In the entries that follow, find each line with the word "number" and copy it.

(Study material)

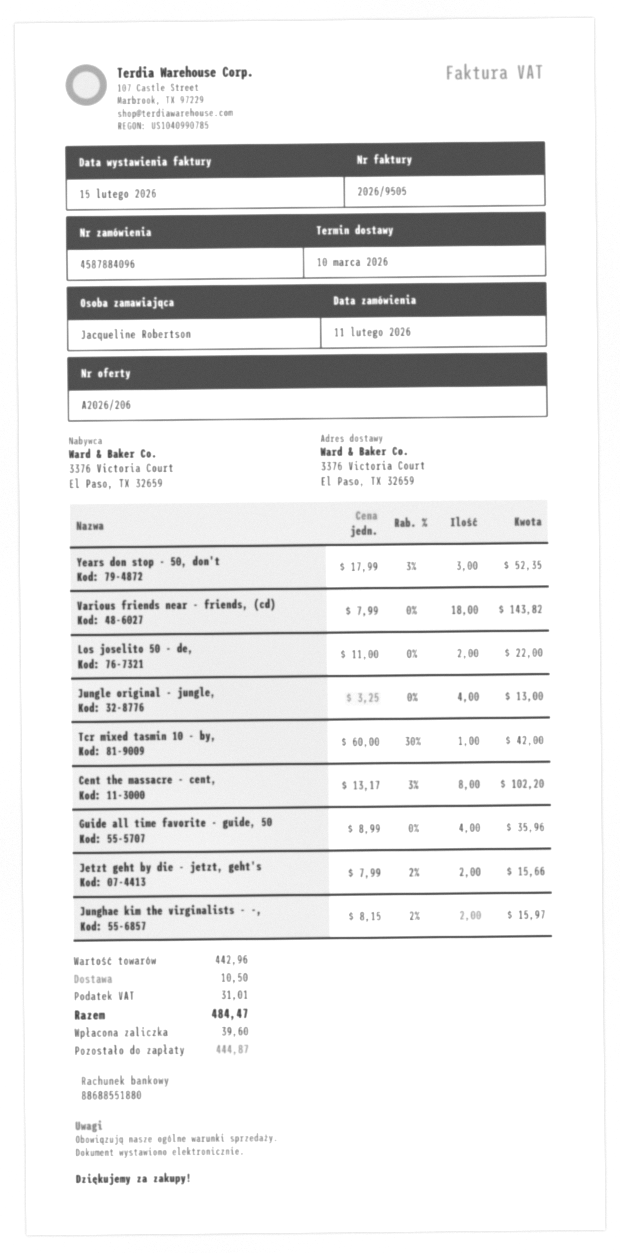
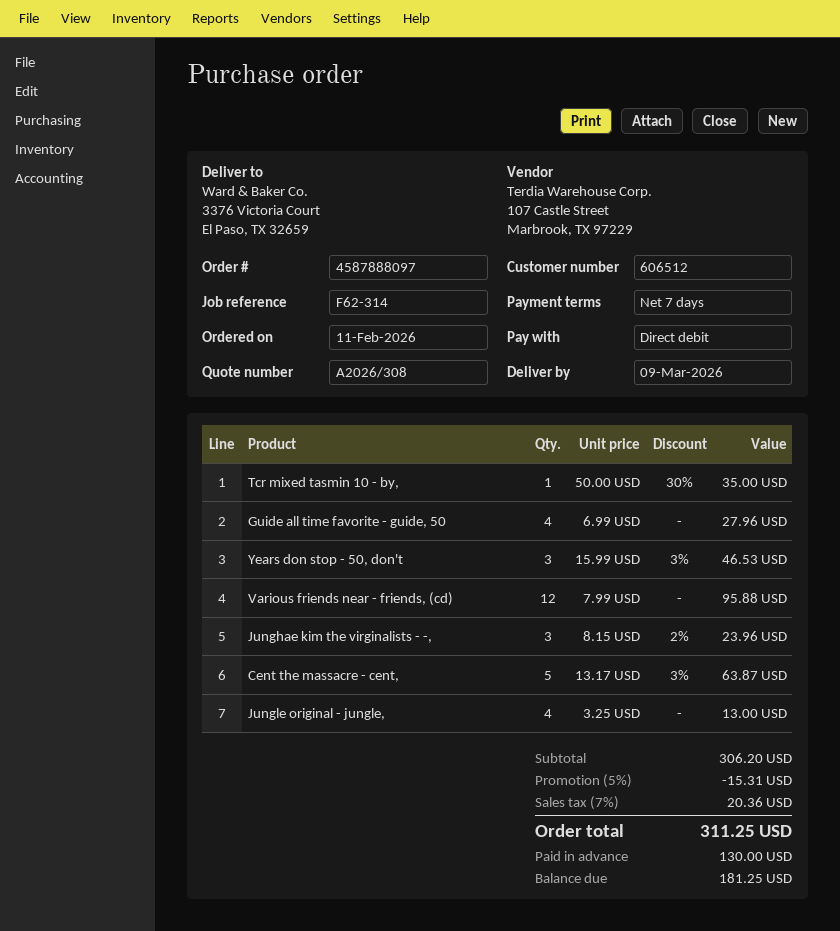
quote number: A2026/206 -> A2026/308
order number: 4587884096 -> 4587888097
delivery date: 2026-03-10 -> 2026-03-09
Years don stop - 50, don't: 3 x 17.99 - 3% = 52.35 -> 3 x 15.99 - 3% = 46.53
Various friends near - friends, (cd): 18 x 7.99 = 143.82 -> 12 x 7.99 = 95.88
Los joselito 50 - de,: 2 x 11.00 = 22.00 -> none
Tcr mixed tasmin 10 - by,: 1 x 60.00 - 30% = 42.00 -> 1 x 50.00 - 30% = 35.00
Cent the massacre - cent,: 8 x 13.17 - 3% = 102.20 -> 5 x 13.17 - 3% = 63.87
Guide all time favorite - guide, 50: 4 x 8.99 = 35.96 -> 4 x 6.99 = 27.96
Jetzt geht by die - jetzt, geht's: 2 x 7.99 - 2% = 15.66 -> none
Junghae kim the virginalists - -,: 2 x 8.15 - 2% = 15.97 -> 3 x 8.15 - 2% = 23.96
subtotal: 442.96 -> 306.20
discount: none -> 5% = 15.31
shipping: 10.50 -> none
tax: 31.01 -> 20.36
total: 484.47 -> 311.25
deposit: 39.60 -> 130.00
balance: 444.87 -> 181.25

(End Study material)

## [Answer space]
quote number: A2026/206 -> A2026/308
order number: 4587884096 -> 4587888097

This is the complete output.